= Activity =
Apart from the pictures, write out all the records exactly.

Detected change data:
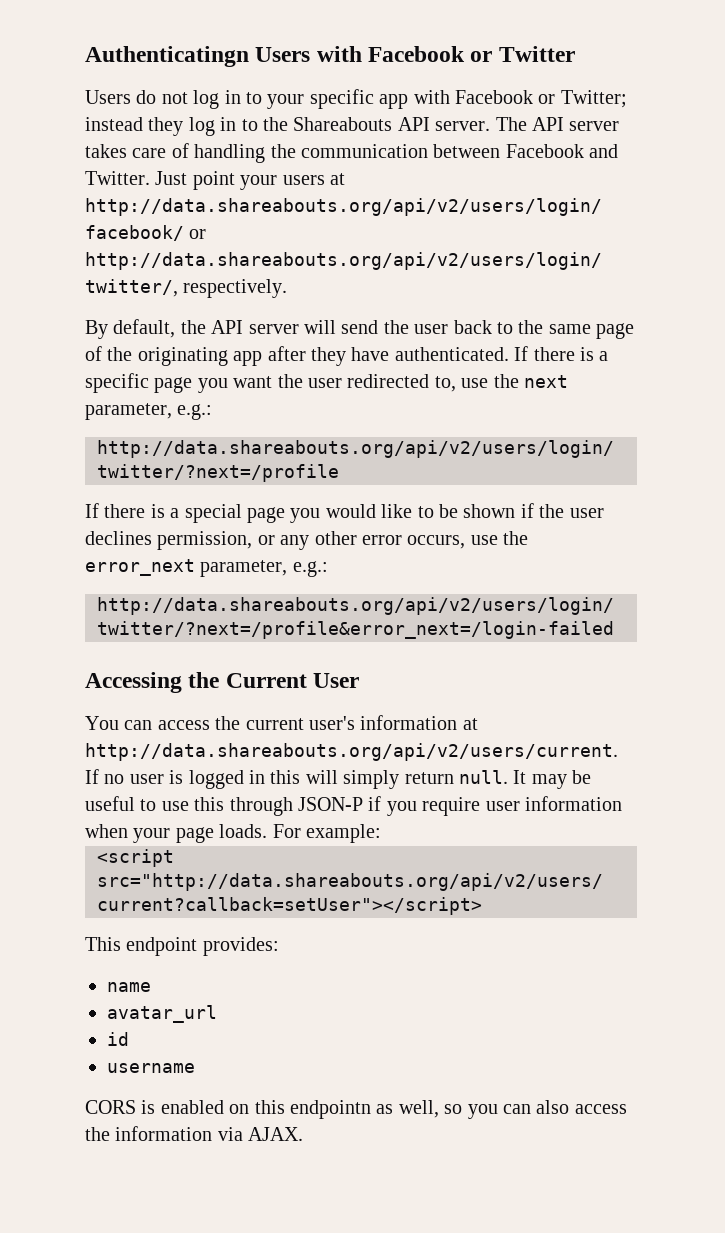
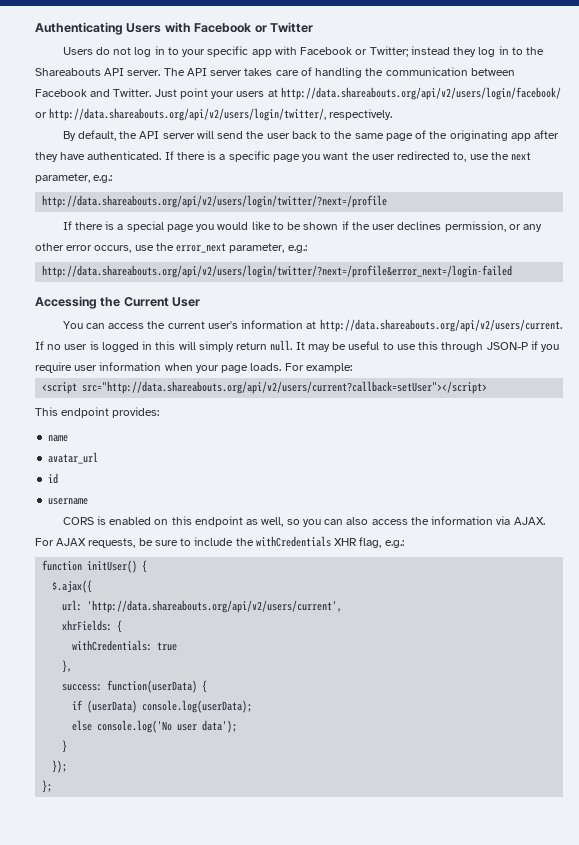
- Authenticatingn Users with Facebook or Twitter
+ Authenticating Users with Facebook or Twitter
- CORS is enabled on this endpointn as well, so you can also access the information via AJAX.
+ CORS is enabled on this endpoint as well, so you can also access the information via AJAX.
+ For AJAX requests, be sure to include the withCredentials XHR flag, e.g.:
+ function initUser() {
+ $.ajax({
+ url: 'http://data.shareabouts.org/api/v2/users/current',
+ xhrFields: {
+ withCredentials: true
+ },
+ success: function(userData) {
+ if (userData) console.log(userData);
+ else console.log('No user data');
+ }
+ });
+ };

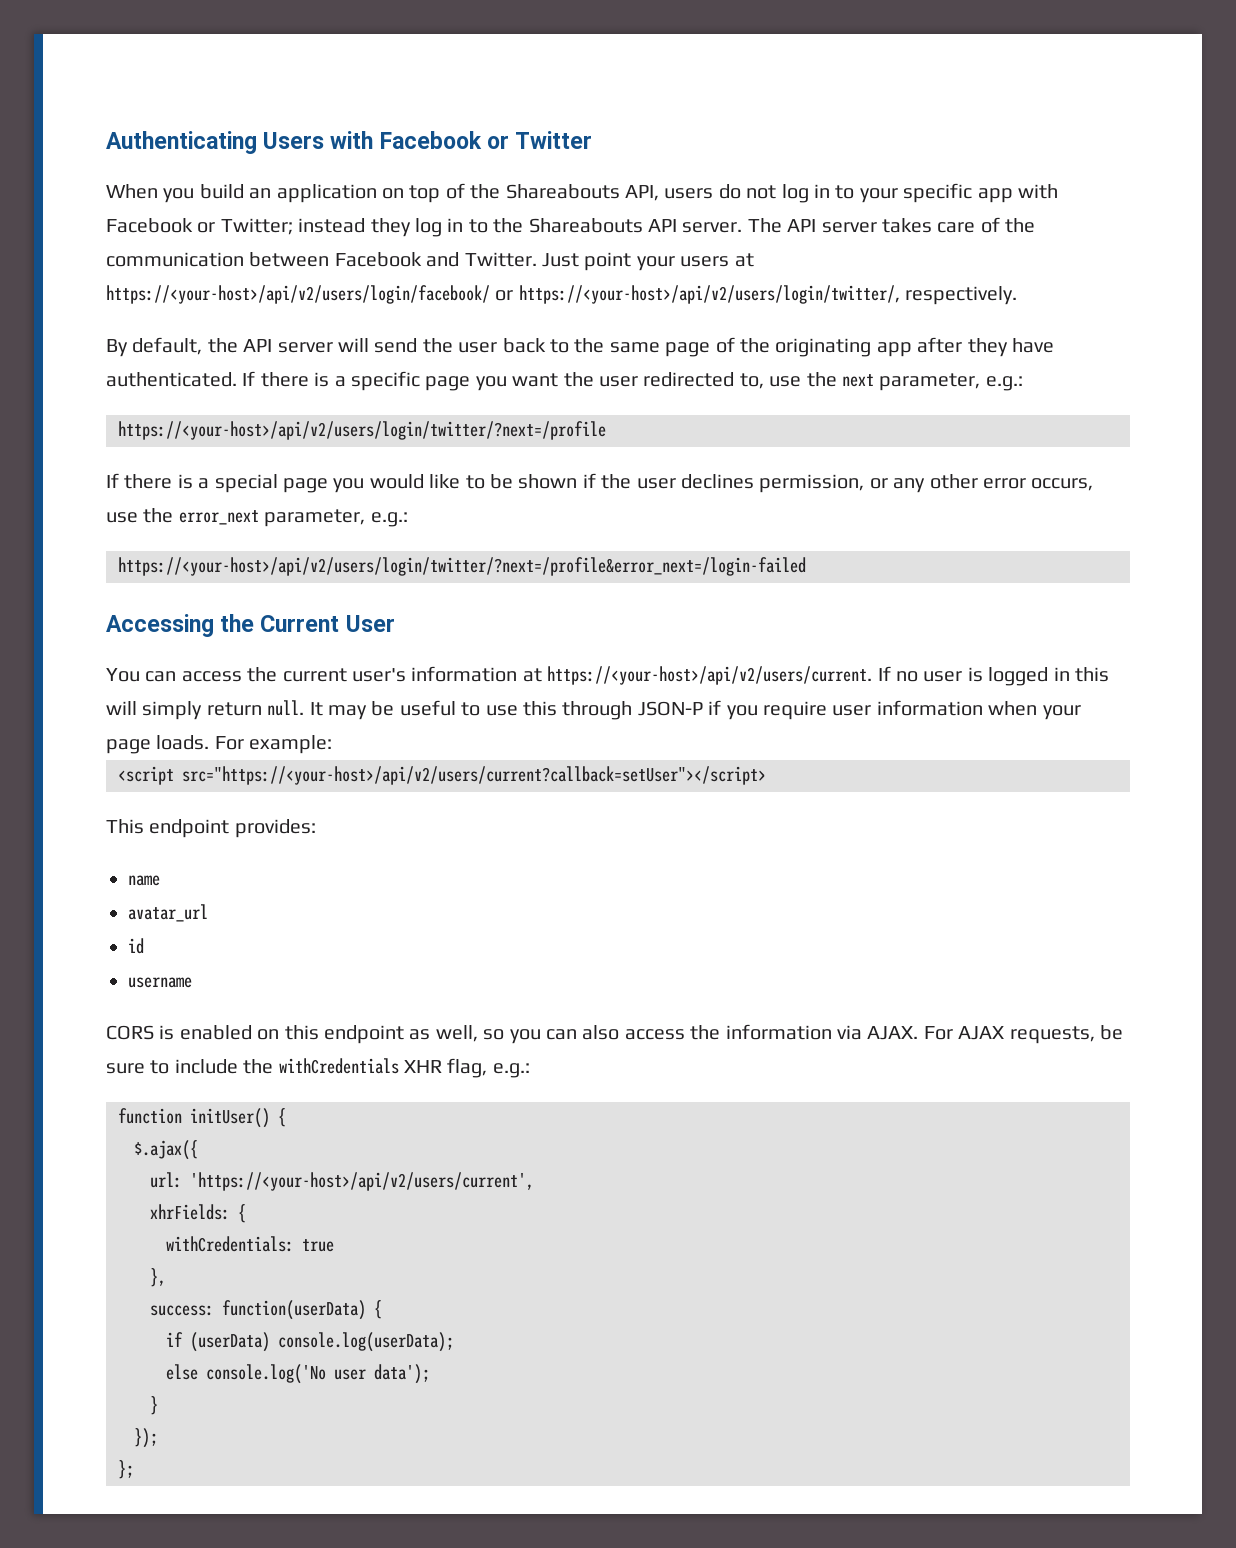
- Users do not log in to your specific app with Facebook or Twitter; instead they log in to the Shareabouts API server.
+ When you build an application on top of the Shareabouts API, users do not log in to your specific app with Facebook or Twitter; instead they log in to the Shareabouts API server.
- The API server takes care of handling the communication between Facebook and Twitter.
+ The API server takes care of the communication between Facebook and Twitter.
- Just point your users at http://data.shareabouts.org/api/v2/users/login/facebook/ or http://data.shareabouts.org/api/v2/users/login/twitter/, respectively.
+ Just point your users at https://<your-host>/api/v2/users/login/facebook/ or https://<your-host>/api/v2/users/login/twitter/, respectively.
- http://data.shareabouts.org/api/v2/users/login/twitter/?next=/profile
+ https://<your-host>/api/v2/users/login/twitter/?next=/profile
- http://data.shareabouts.org/api/v2/users/login/twitter/?next=/profile&error_next=/login-failed
+ https://<your-host>/api/v2/users/login/twitter/?next=/profile&error_next=/login-failed
- You can access the current user's information at http://data.shareabouts.org/api/v2/users/current. If no user is logged in this will simply return null.
+ You can access the current user's information at https://<your-host>/api/v2/users/current. If no user is logged in this will simply return null.
- <script src="http://data.shareabouts.org/api/v2/users/current?callback=setUser"></script>
+ <script src="https://<your-host>/api/v2/users/current?callback=setUser"></script>
- url: 'http://data.shareabouts.org/api/v2/users/current',
+ url: 'https://<your-host>/api/v2/users/current',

= The answer =
- Authenticatingn Users with Facebook or Twitter
+ Authenticating Users with Facebook or Twitter
- CORS is enabled on this endpointn as well, so you can also access the information via AJAX.
+ CORS is enabled on this endpoint as well, so you can also access the information via AJAX.
+ For AJAX requests, be sure to include the withCredentials XHR flag, e.g.:
+ function initUser() {
+ $.ajax({
+ url: 'http://data.shareabouts.org/api/v2/users/current',
+ xhrFields: {
+ withCredentials: true
+ },
+ success: function(userData) {
+ if (userData) console.log(userData);
+ else console.log('No user data');
+ }
+ });
+ };

- Users do not log in to your specific app with Facebook or Twitter; instead they log in to the Shareabouts API server.
+ When you build an application on top of the Shareabouts API, users do not log in to your specific app with Facebook or Twitter; instead they log in to the Shareabouts API server.
- The API server takes care of handling the communication between Facebook and Twitter.
+ The API server takes care of the communication between Facebook and Twitter.
- Just point your users at http://data.shareabouts.org/api/v2/users/login/facebook/ or http://data.shareabouts.org/api/v2/users/login/twitter/, respectively.
+ Just point your users at https://<your-host>/api/v2/users/login/facebook/ or https://<your-host>/api/v2/users/login/twitter/, respectively.
- http://data.shareabouts.org/api/v2/users/login/twitter/?next=/profile
+ https://<your-host>/api/v2/users/login/twitter/?next=/profile
- http://data.shareabouts.org/api/v2/users/login/twitter/?next=/profile&error_next=/login-failed
+ https://<your-host>/api/v2/users/login/twitter/?next=/profile&error_next=/login-failed
- You can access the current user's information at http://data.shareabouts.org/api/v2/users/current. If no user is logged in this will simply return null.
+ You can access the current user's information at https://<your-host>/api/v2/users/current. If no user is logged in this will simply return null.
- <script src="http://data.shareabouts.org/api/v2/users/current?callback=setUser"></script>
+ <script src="https://<your-host>/api/v2/users/current?callback=setUser"></script>
- url: 'http://data.shareabouts.org/api/v2/users/current',
+ url: 'https://<your-host>/api/v2/users/current',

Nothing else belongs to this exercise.